***** MATERIAL PROVIDED
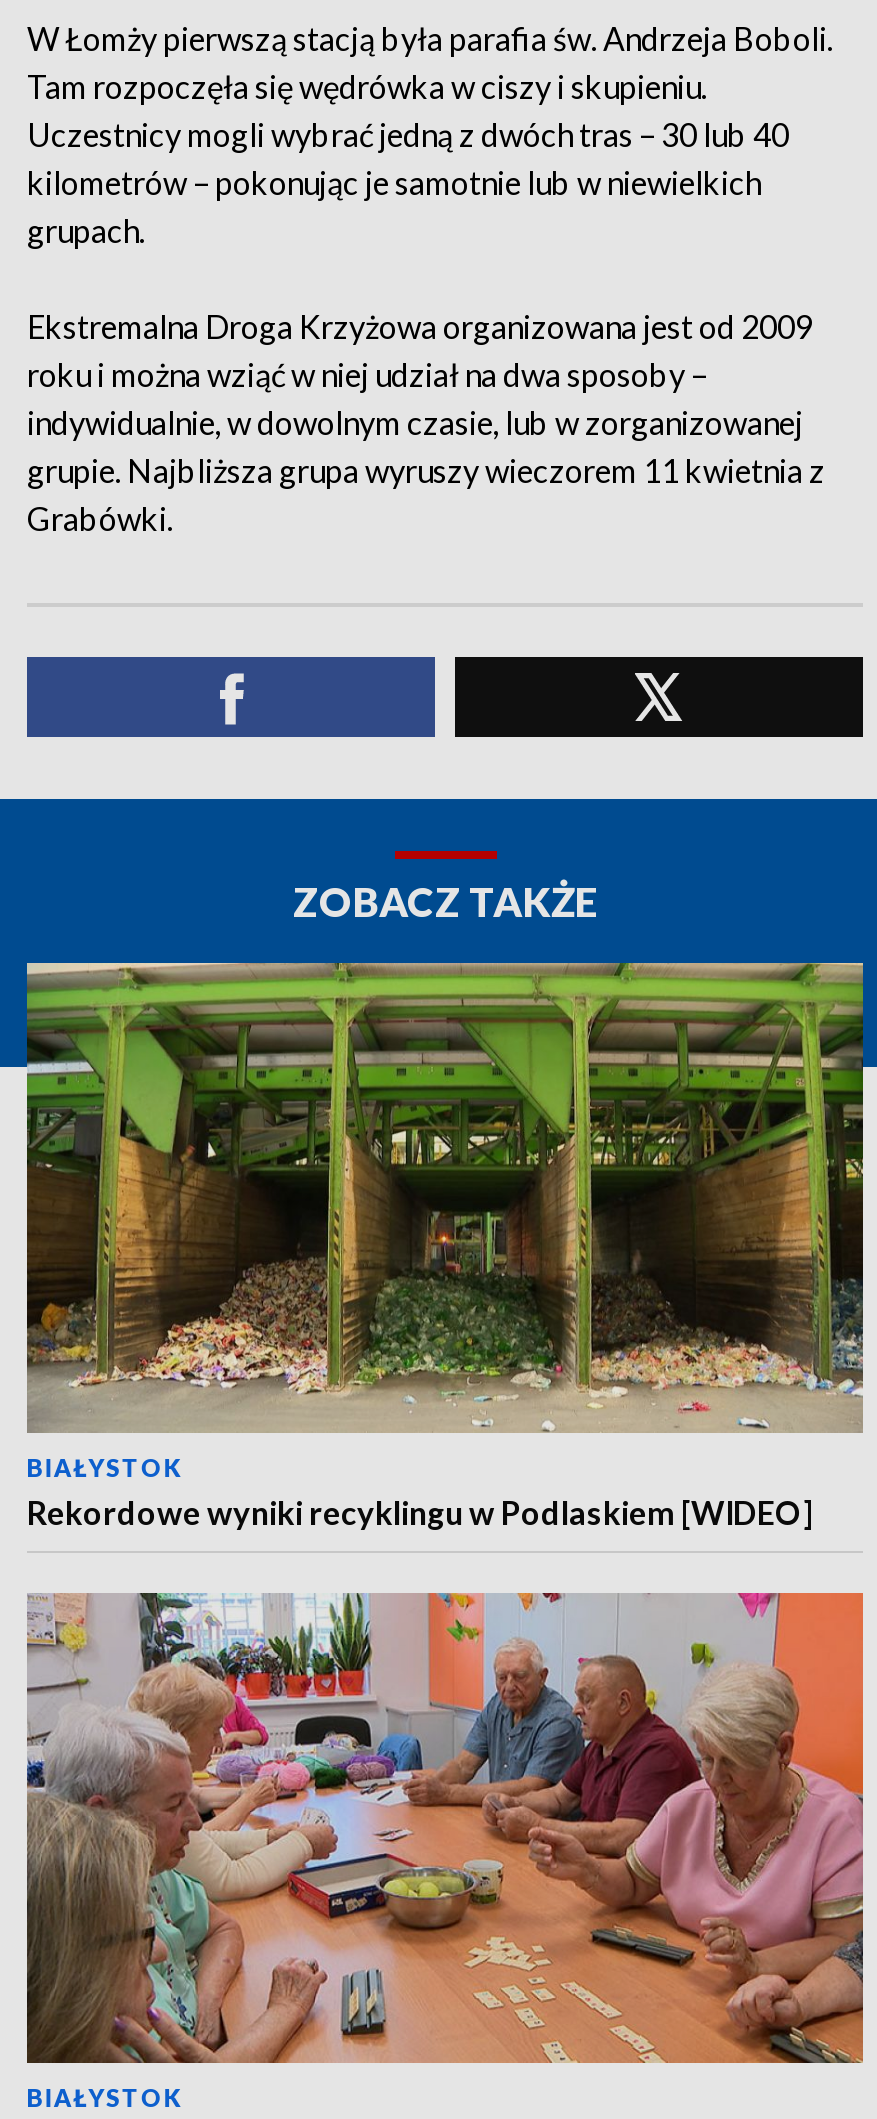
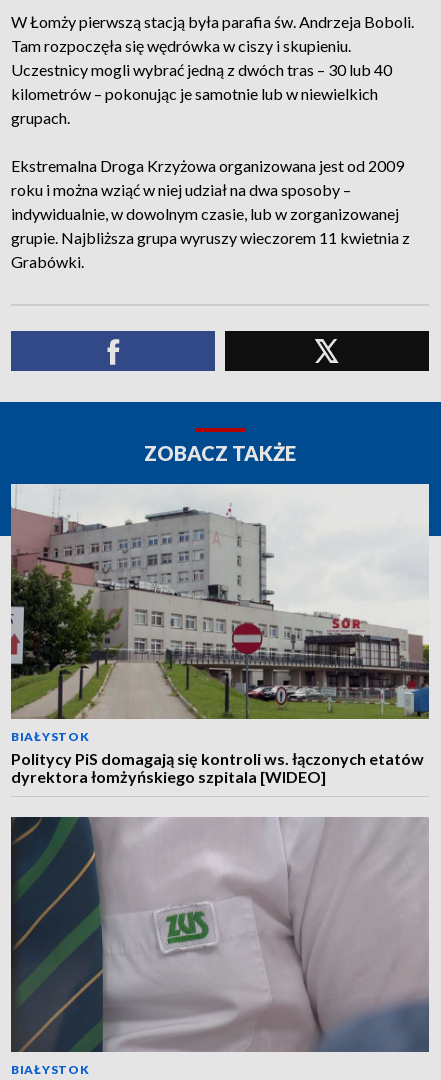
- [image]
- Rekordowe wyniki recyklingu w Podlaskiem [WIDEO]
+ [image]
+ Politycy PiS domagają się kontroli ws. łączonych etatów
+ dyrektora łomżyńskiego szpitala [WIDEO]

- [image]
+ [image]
**********
With the line containing "- Rekordowe wyniki" as the first and the last line of the records as the final one, print exactly the lines in that span.

- Rekordowe wyniki recyklingu w Podlaskiem [WIDEO]
+ [image]
+ Politycy PiS domagają się kontroli ws. łączonych etatów
+ dyrektora łomżyńskiego szpitala [WIDEO]

- [image]
+ [image]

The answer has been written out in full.